Arthur Michael Jaffe (; born December 22, 1937) is an American mathematical physicist at Harvard University, where in 1985 he succeeded George Mackey as the Landon T. Clay Professor of Mathematics and Theoretical Science.

Education and career
After graduating from Pelham Memorial High School in 1955, Jaffe attended Princeton University as an undergraduate obtaining a degree in chemistry in 1959, and later Clare College, Cambridge, as a Marshall Scholar, obtaining a degree in mathematics in 1961. He then returned to Princeton, obtaining a doctorate in physics in 1966 with Arthur Wightman.  His whole career has been spent teaching mathematical physics and pursuing research at Harvard University. His 26 doctoral students include Joel Feldman, Ezra Getzler, and Clifford Taubes. He has had many post-doctoral collaborators, including , Konrad Osterwalder, Juerg Froehlich, , Thomas Spencer, and Antti Kupiainen.

For several years Jaffe was president of the International Association of Mathematical Physics, and later of the American Mathematical Society.  He chaired the Council of Scientific Society Presidents. He presently serves as chair of the board of the Dublin Institute for Advanced Studies, School of Theoretical Physics.
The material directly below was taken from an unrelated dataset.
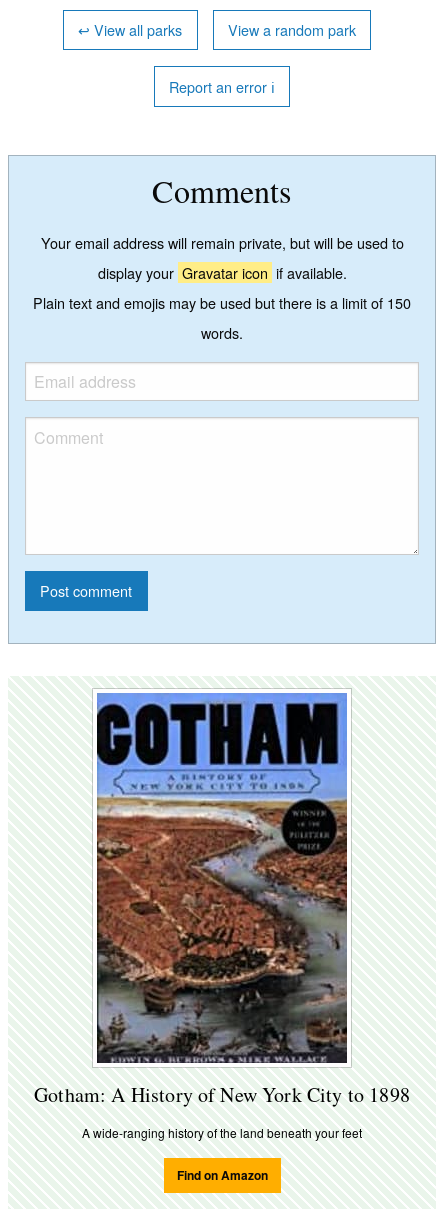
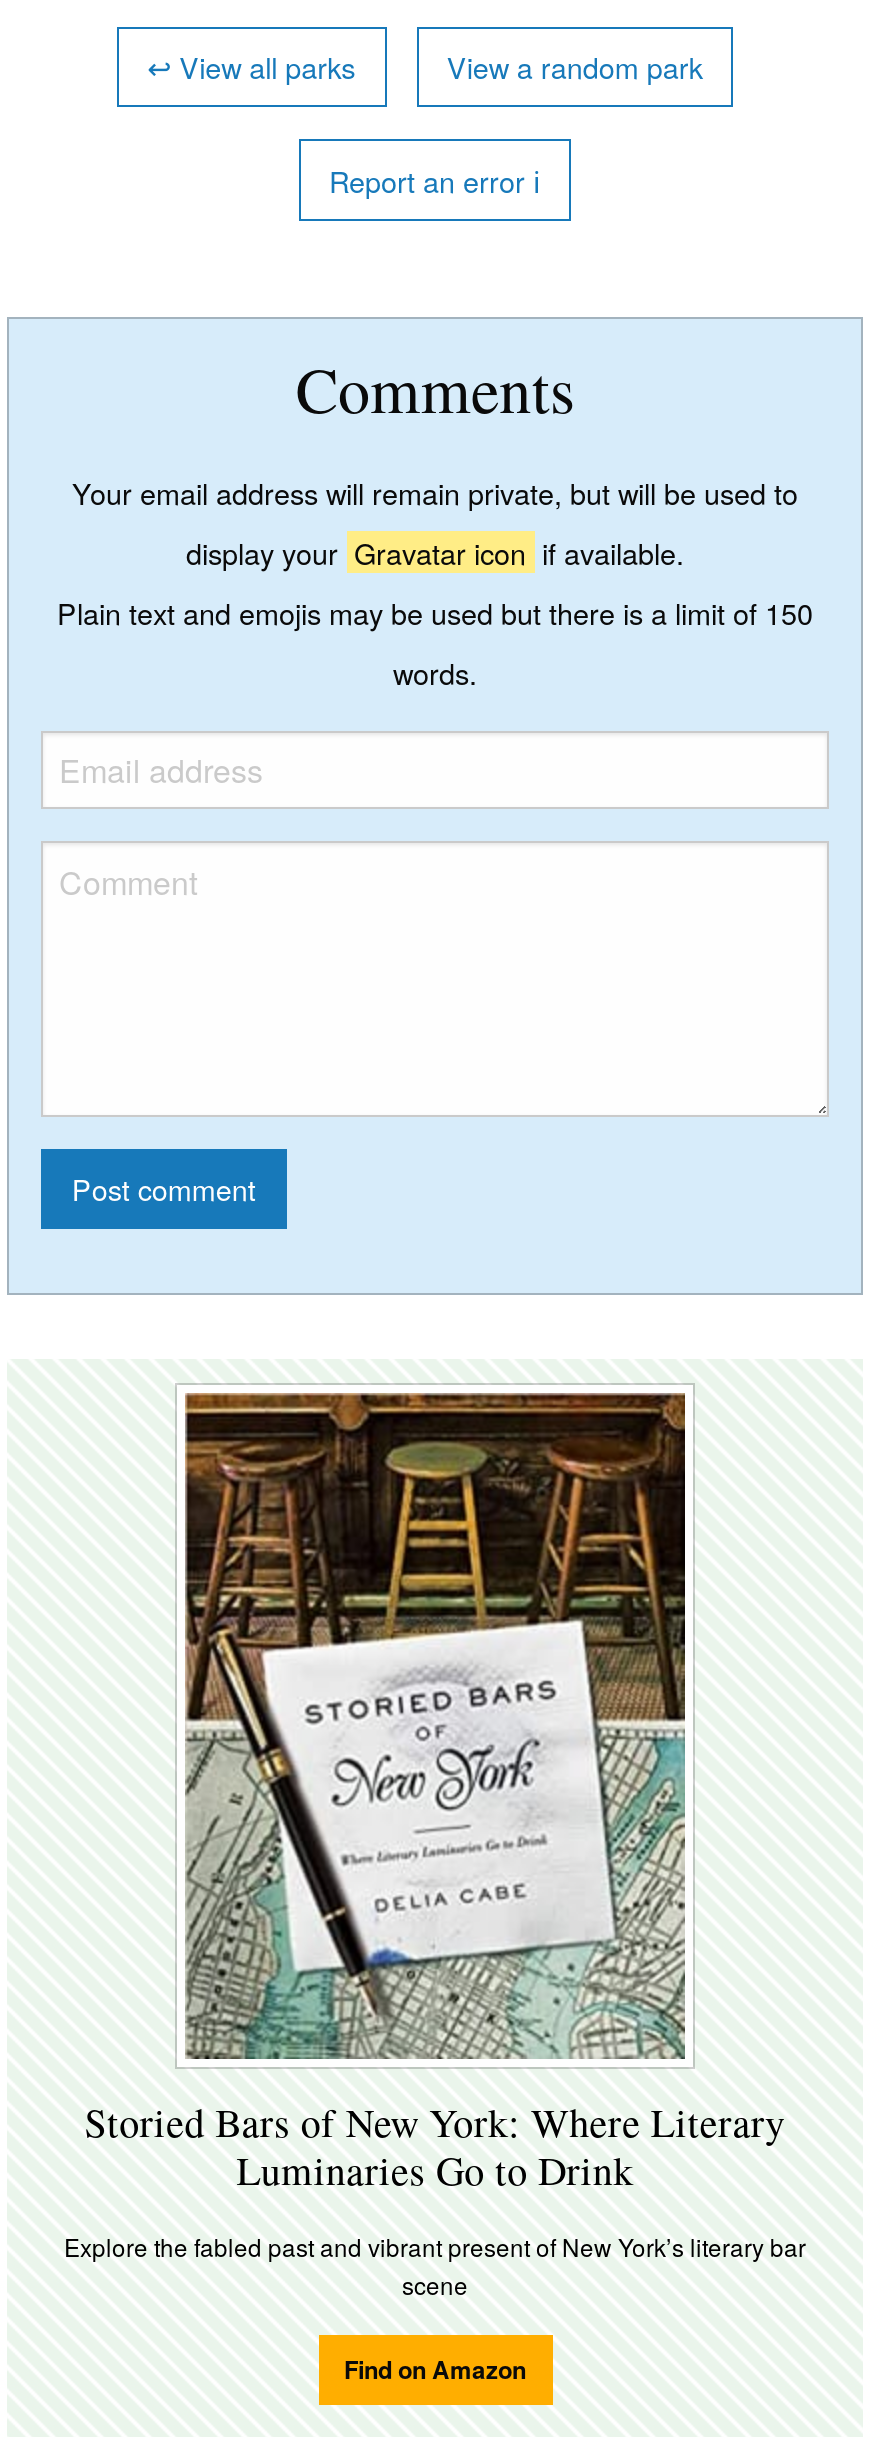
[96,692,348,1031] [image] -> [183,1391,687,2081] [image]
[34,1081,410,1108] Gotham: A History of New York City to 1898 -> [85,2095,785,2197] Storied Bars of New York: Where Literary | Luminaries Go to Drink
[82,1124,362,1141] A wide-ranging history of the land beneath your feet -> [64,2229,806,2301] Explore the fabled past and vibrant present of New York’s literary bar | scene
Jaffe conceived the idea of the Clay Mathematics Institute and its programs, including the employment of research fellows and the Millennium Prizes in mathematics.  He served as a founding member, a founding member of the board, and the founding president of that organization.

Arthur Jaffe began as chief editor of Communications in Mathematical Physics in 1979 and served for 21 years until 2001. He is a distinguished visiting professor at the Academy of Mathematics and Systems Science of the Chinese Academy of Sciences.

Contributions
With James Glimm, he founded the subject called constructive quantum field theory.  They established existence theorems for two- and three-dimensional examples of non-linear, relativistic quantum fields.

Awards and honors
Awarded the Dannie Heineman Prize for Mathematical Physics in 1980. In 2012 he became a fellow of the American Mathematical Society.

Personal life
Jaffe was married from 1971 to 1992 to Nora Frances Crow and they had one daughter, Margaret Collins, born in 1986. Jaffe was married to artist Sarah Robbins Warren from 1992 to 2002.

References

External links
 Jaffe's website
 Mathematical Picture Language Project at Harvard University
 
 Dublin Institute for Advanced Study: Governing Boards 
  (lecture by Arthur Jaffe, 18 May 2016, Trinity College Dublin)
 
 
 List of Past AMS Presidents (Jaffe is the 54th.)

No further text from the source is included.